:: DATA ::
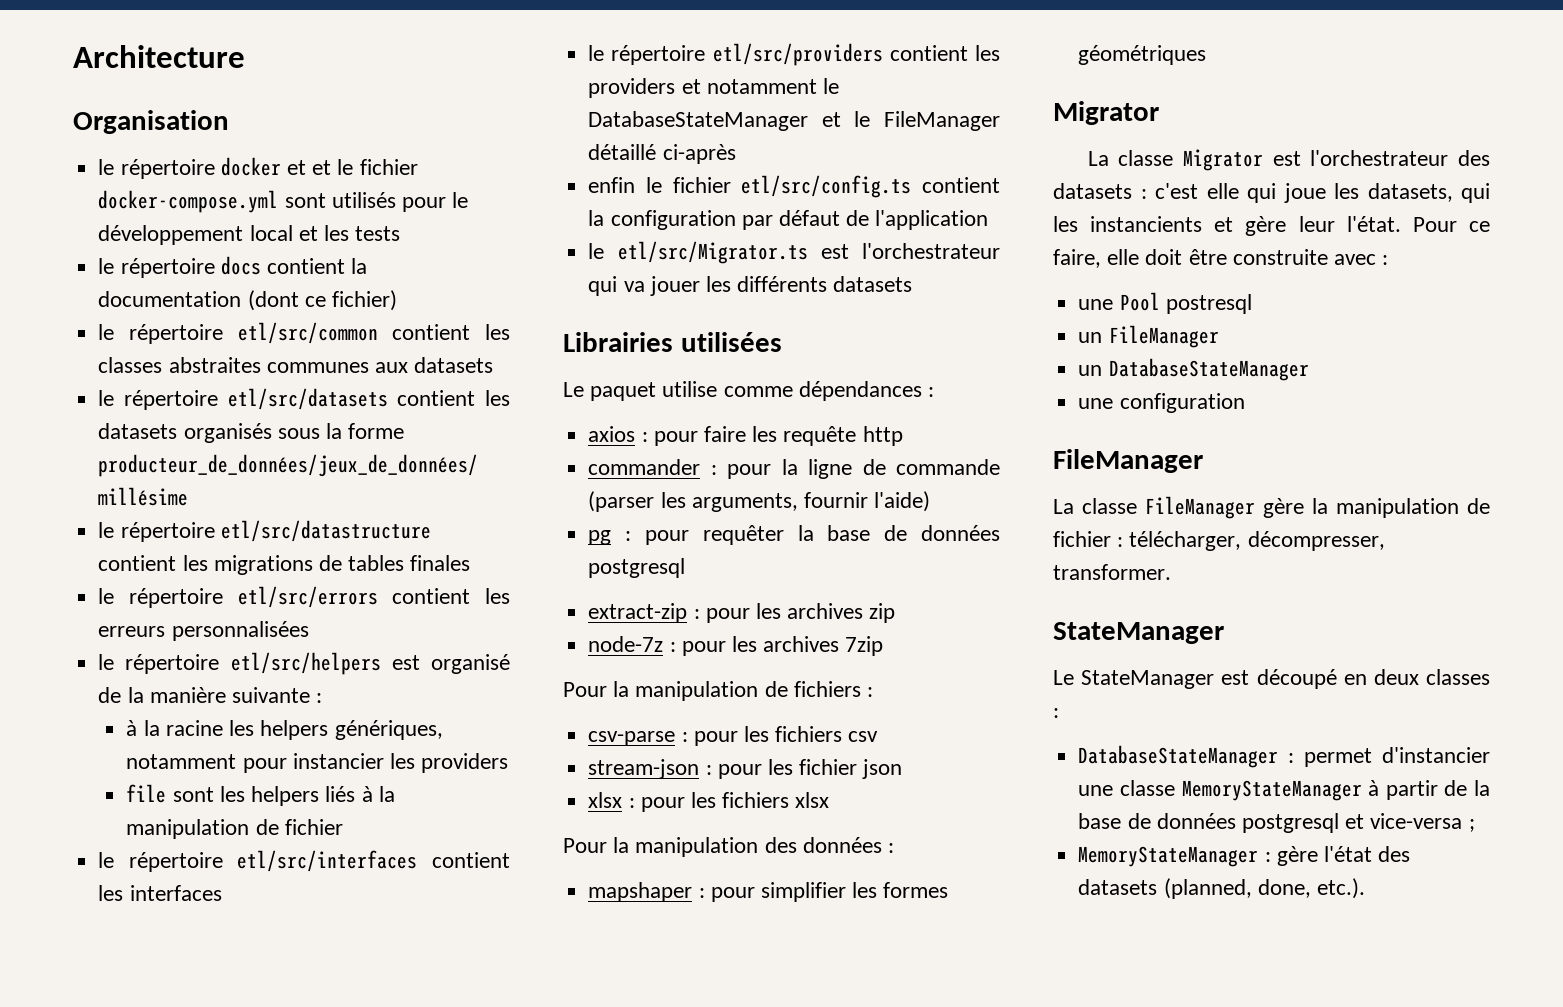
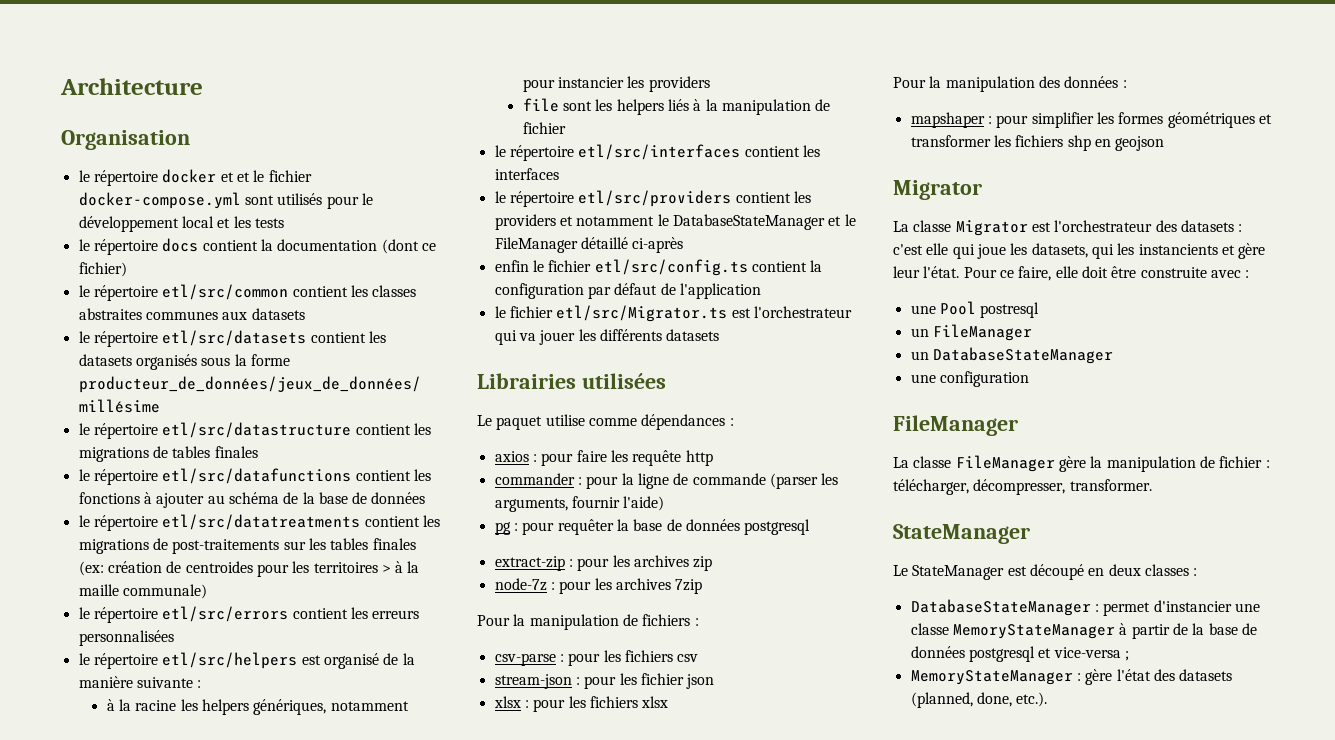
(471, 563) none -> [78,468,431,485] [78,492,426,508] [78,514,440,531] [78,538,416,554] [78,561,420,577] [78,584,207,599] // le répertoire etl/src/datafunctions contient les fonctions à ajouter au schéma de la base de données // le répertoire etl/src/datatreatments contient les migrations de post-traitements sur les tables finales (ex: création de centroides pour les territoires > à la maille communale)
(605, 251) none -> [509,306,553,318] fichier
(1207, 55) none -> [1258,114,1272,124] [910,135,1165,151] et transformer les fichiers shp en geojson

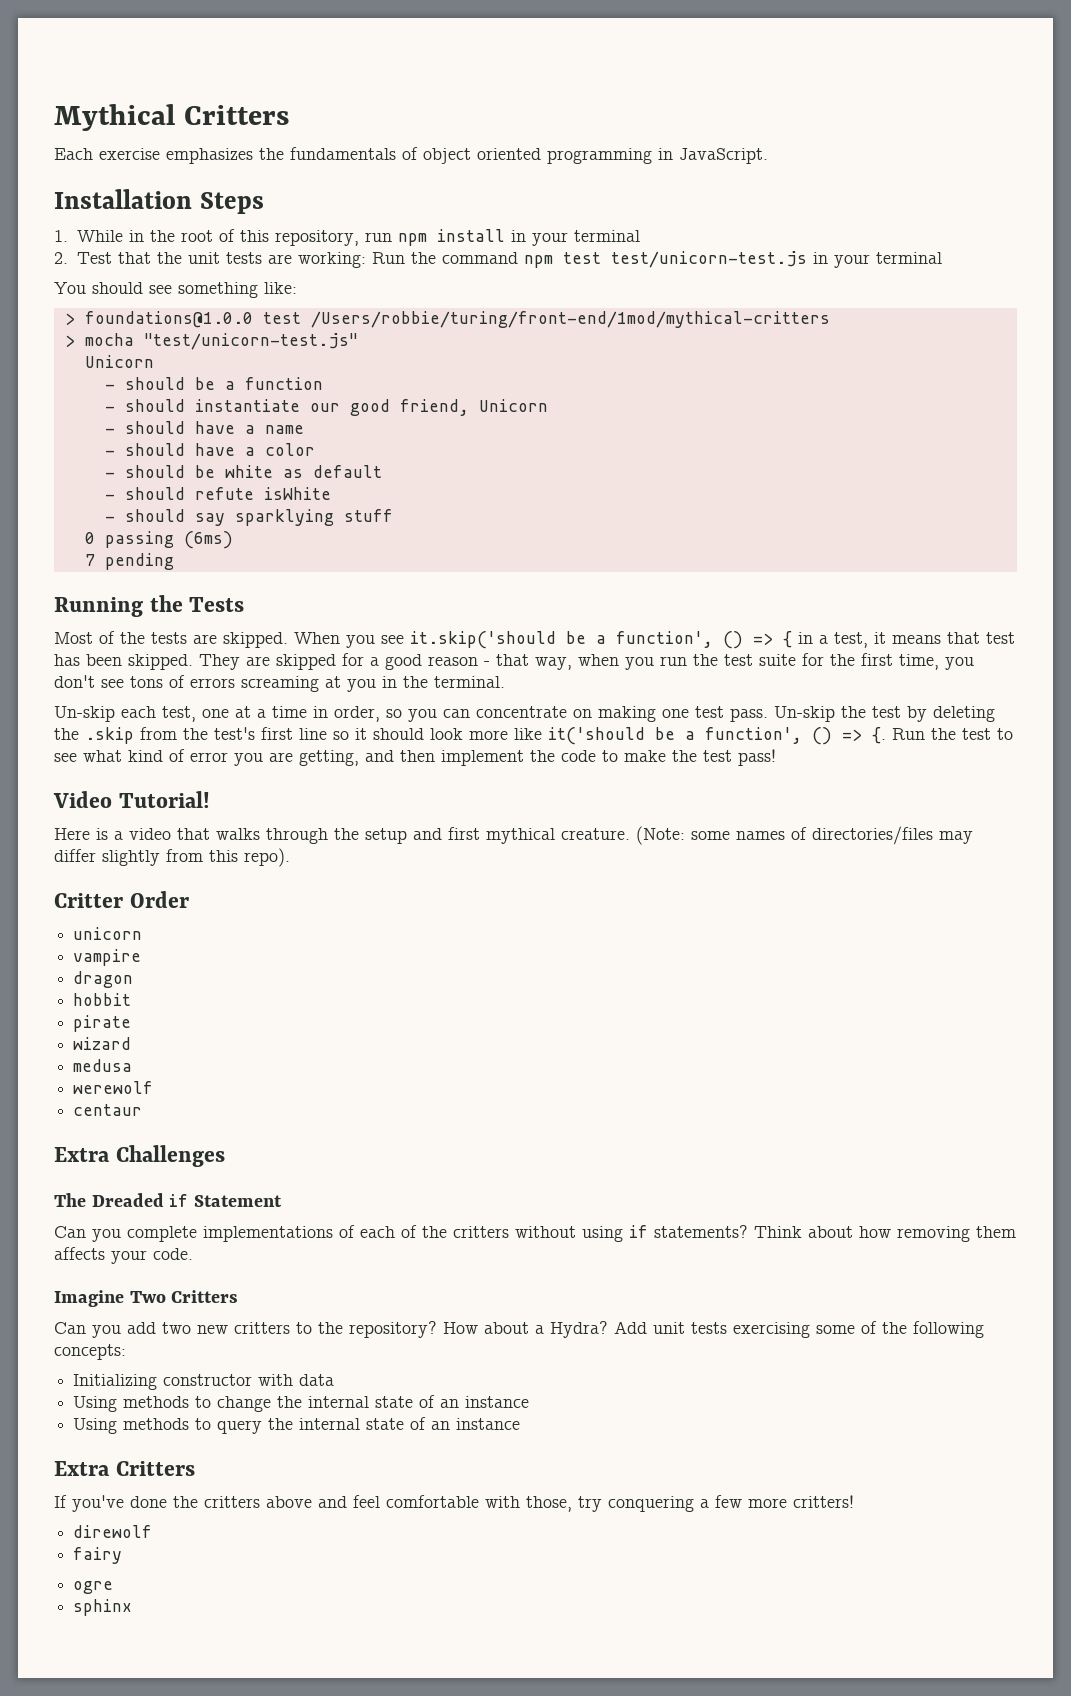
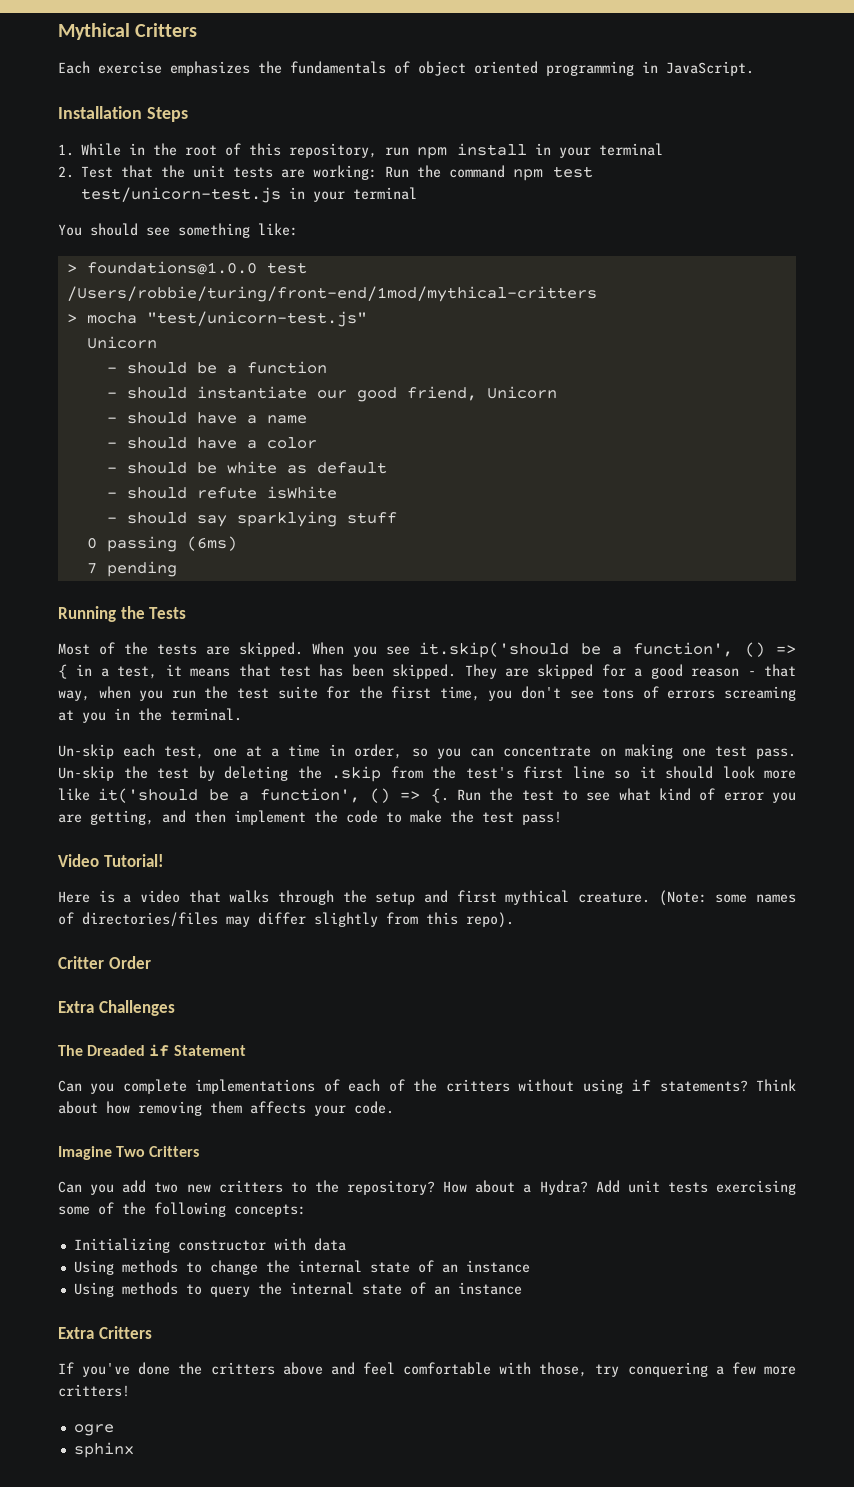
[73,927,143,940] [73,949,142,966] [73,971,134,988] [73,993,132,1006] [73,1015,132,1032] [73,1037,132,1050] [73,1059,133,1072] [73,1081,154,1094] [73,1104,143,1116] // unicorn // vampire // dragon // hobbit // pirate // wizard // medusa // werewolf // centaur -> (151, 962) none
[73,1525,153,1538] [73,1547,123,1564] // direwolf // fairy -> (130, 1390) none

---

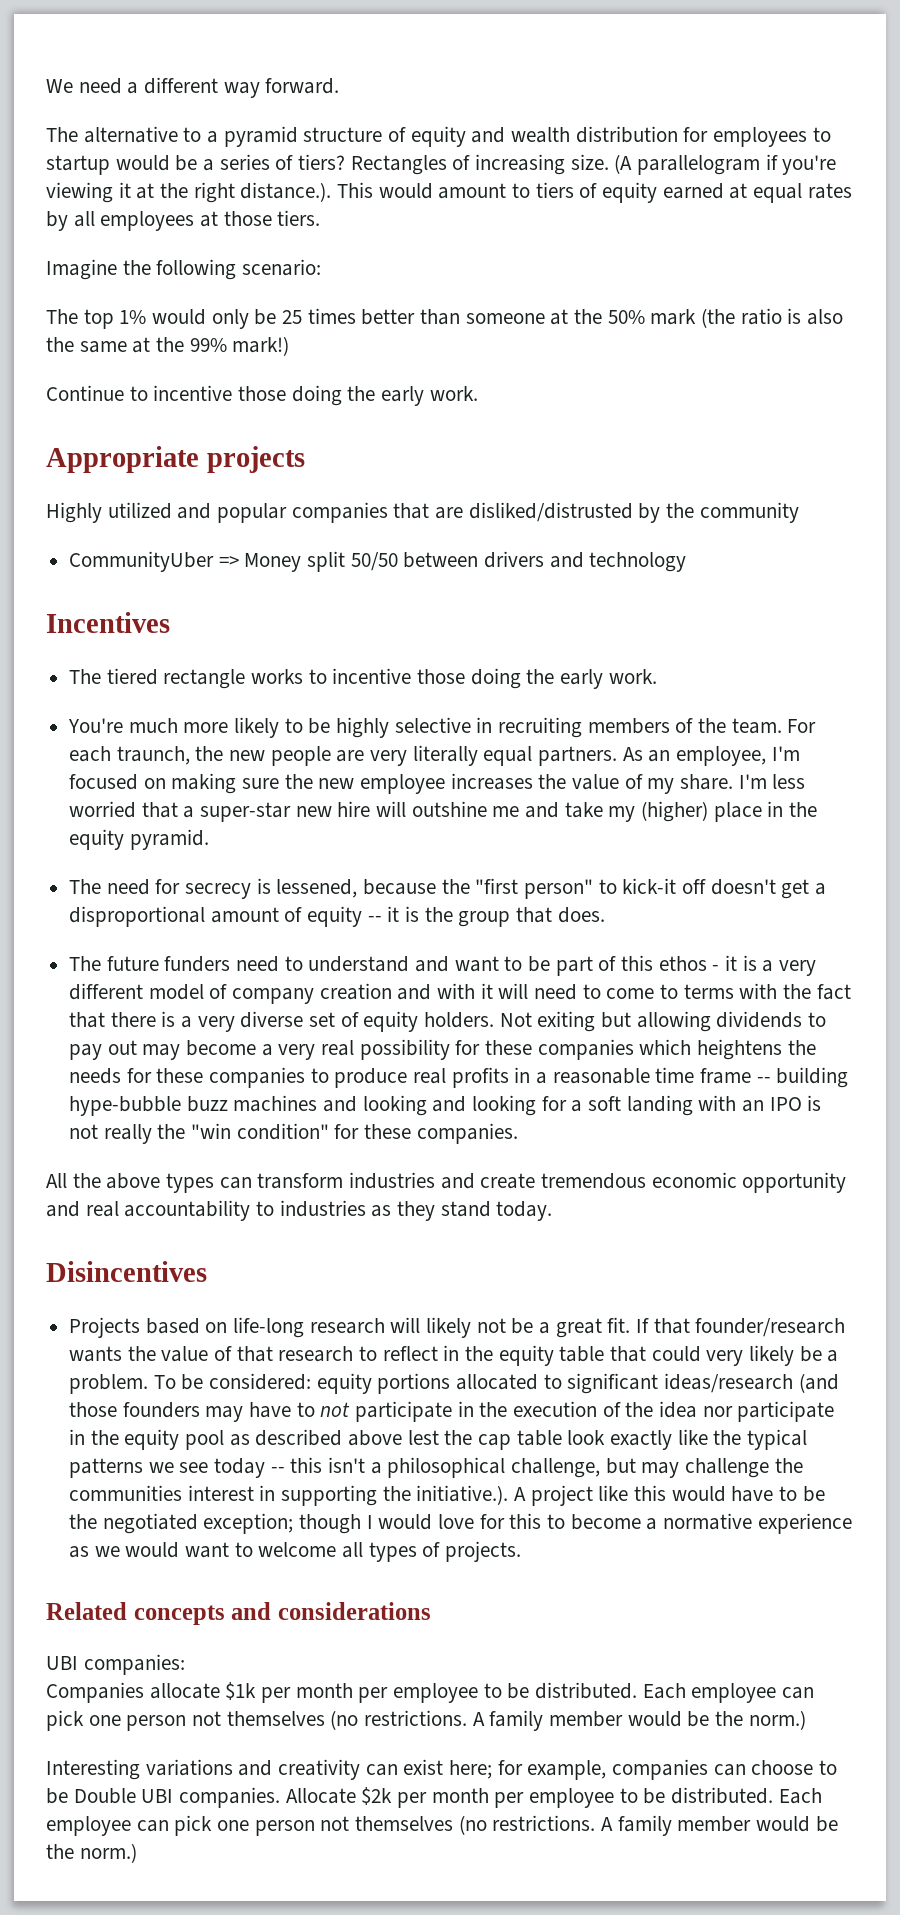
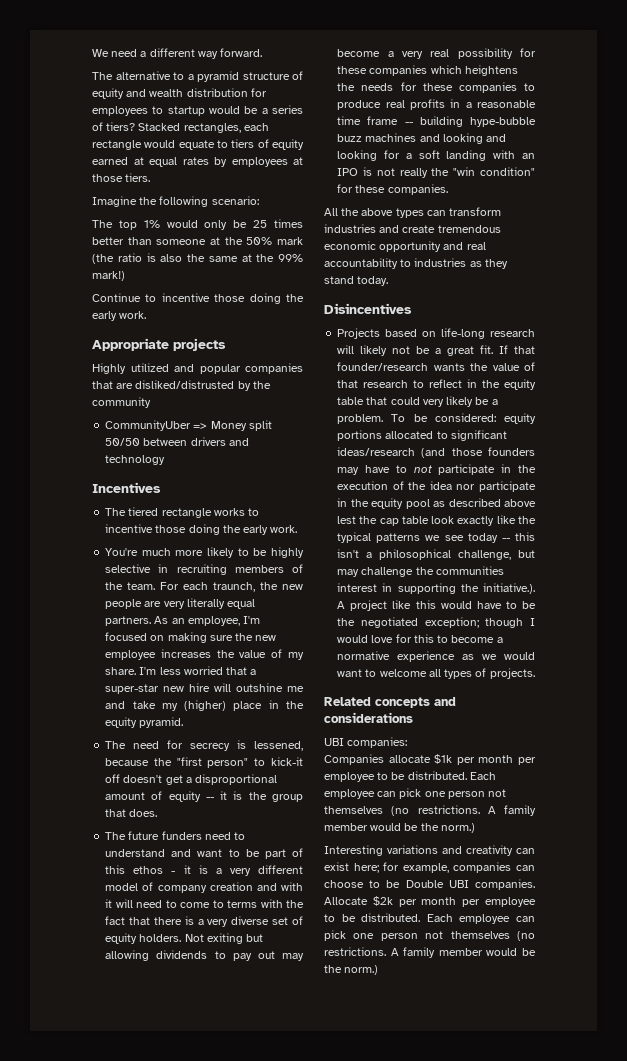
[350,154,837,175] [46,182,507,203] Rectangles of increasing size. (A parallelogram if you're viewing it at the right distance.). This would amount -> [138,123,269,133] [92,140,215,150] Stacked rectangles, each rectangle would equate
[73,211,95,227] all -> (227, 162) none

:: ACTIVITY ::
Taking the material above, give again exactly the lines from the one holding "(471, 563) none" through the one holding "[73,1525,153,1538] [73,1547,123,1564] //", with both ends and without pictures.

:: RESPONSE TO THIS TASK ::
(471, 563) none -> [78,468,431,485] [78,492,426,508] [78,514,440,531] [78,538,416,554] [78,561,420,577] [78,584,207,599] // le répertoire etl/src/datafunctions contient les fonctions à ajouter au schéma de la base de données // le répertoire etl/src/datatreatments contient les migrations de post-traitements sur les tables finales (ex: création de centroides pour les territoires > à la maille communale)
(605, 251) none -> [509,306,553,318] fichier
(1207, 55) none -> [1258,114,1272,124] [910,135,1165,151] et transformer les fichiers shp en geojson

[73,927,143,940] [73,949,142,966] [73,971,134,988] [73,993,132,1006] [73,1015,132,1032] [73,1037,132,1050] [73,1059,133,1072] [73,1081,154,1094] [73,1104,143,1116] // unicorn // vampire // dragon // hobbit // pirate // wizard // medusa // werewolf // centaur -> (151, 962) none
[73,1525,153,1538] [73,1547,123,1564] // direwolf // fairy -> (130, 1390) none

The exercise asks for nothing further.